Smaller Scale, Bigger Dreams

All of the above is just the surface of what is happening in the CRM space right now. Public announcements of AI-enhanced software are coming out every week, showing the smaller players are just as well aware of the direction they should take.

It might very well worth it, as the example of Pegasystems shows, that has just been named the market leader of customer engagement by analyst firm Ovum mostly because of its AI capabilities.

Zoho has also announced an upgrade to its Zoho One suite, by extending Zia, the AI assistant’s services to the whole cloud platform. Zia was first introduced as a feature of Zoho CRM only and to help sales reps with suggestions based on client data.

Newcomers to the market already have AI in their initial offerings and investors are keen to support such projects. One of the latest announcements is of Spiro Technologies that claims downright the title of “the first AI-powered CRM”: it has raised USD 1.5mn in seed funding that will be used to add even more AI features to the product.

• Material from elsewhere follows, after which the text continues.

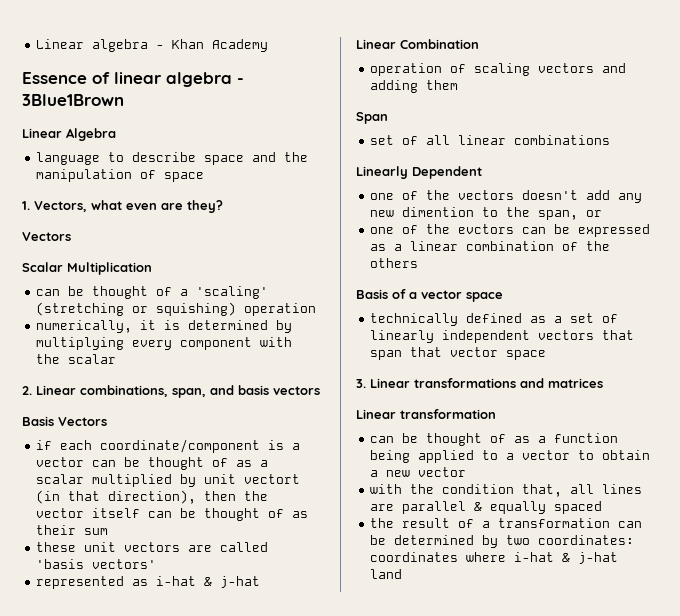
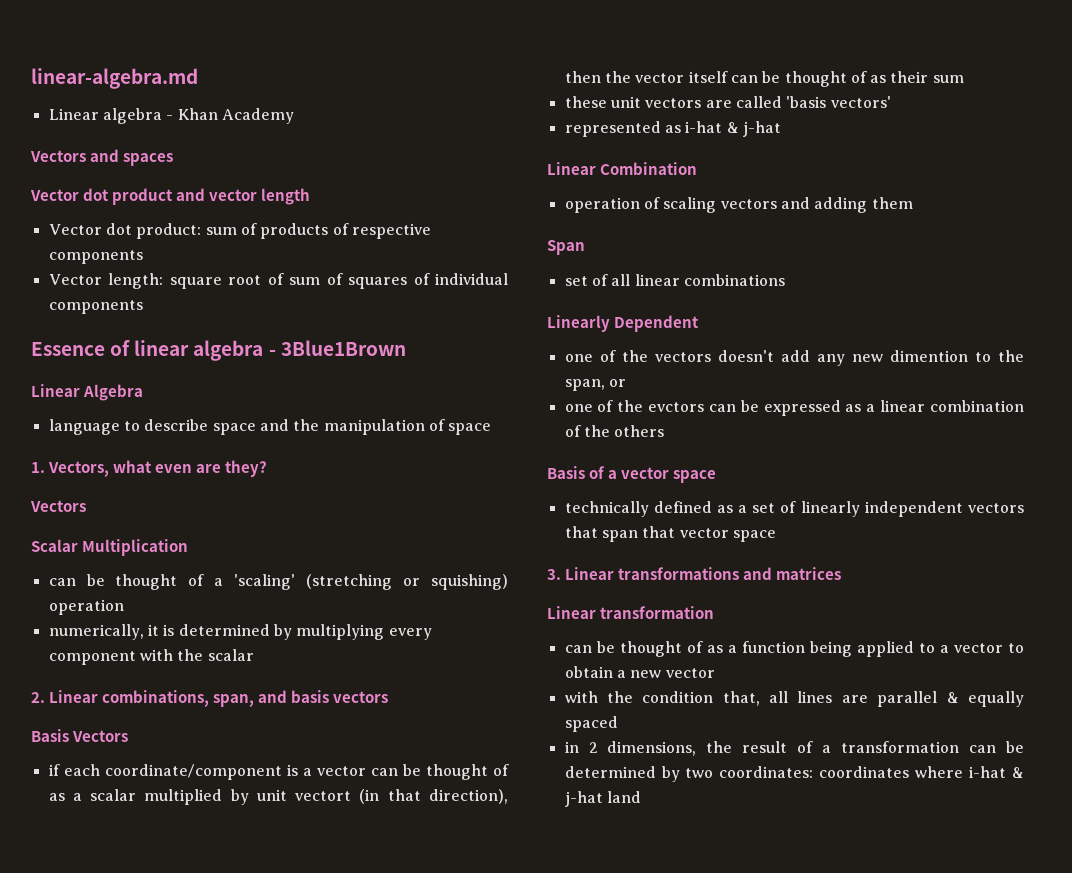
(36, 44) none -> [31,68,198,89] linear-algebra.md //
(269, 45) none -> [30,149,174,166] [30,188,311,205] [48,223,431,239] [48,250,143,264] [48,273,508,289] [48,300,143,314] // Vectors and spaces // Vector dot product and vector length // Vector dot product: sum of products of respective components // Vector length: square root of sum of squares of individual components
(603, 507) none -> [564,741,697,756] in 2 dimensions,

The trust in the increasing demand from the consumer side that requires the latest technology to stay ahead of the competition also makes CRM vendors try to meet the clients halfway by adding third-party AI-services into their offerings.

The selection they can choose from is impressive already: according to Get CRM’s recent compilation, AI providers have targeted at least 15 business functions with their technology. Speech analytics, for example from Cogito or Uniphore’s Akeira, is one field with a great potential, allowing companies to optimize call outcomes with real-time guidance or improve call resolution rates for service centers.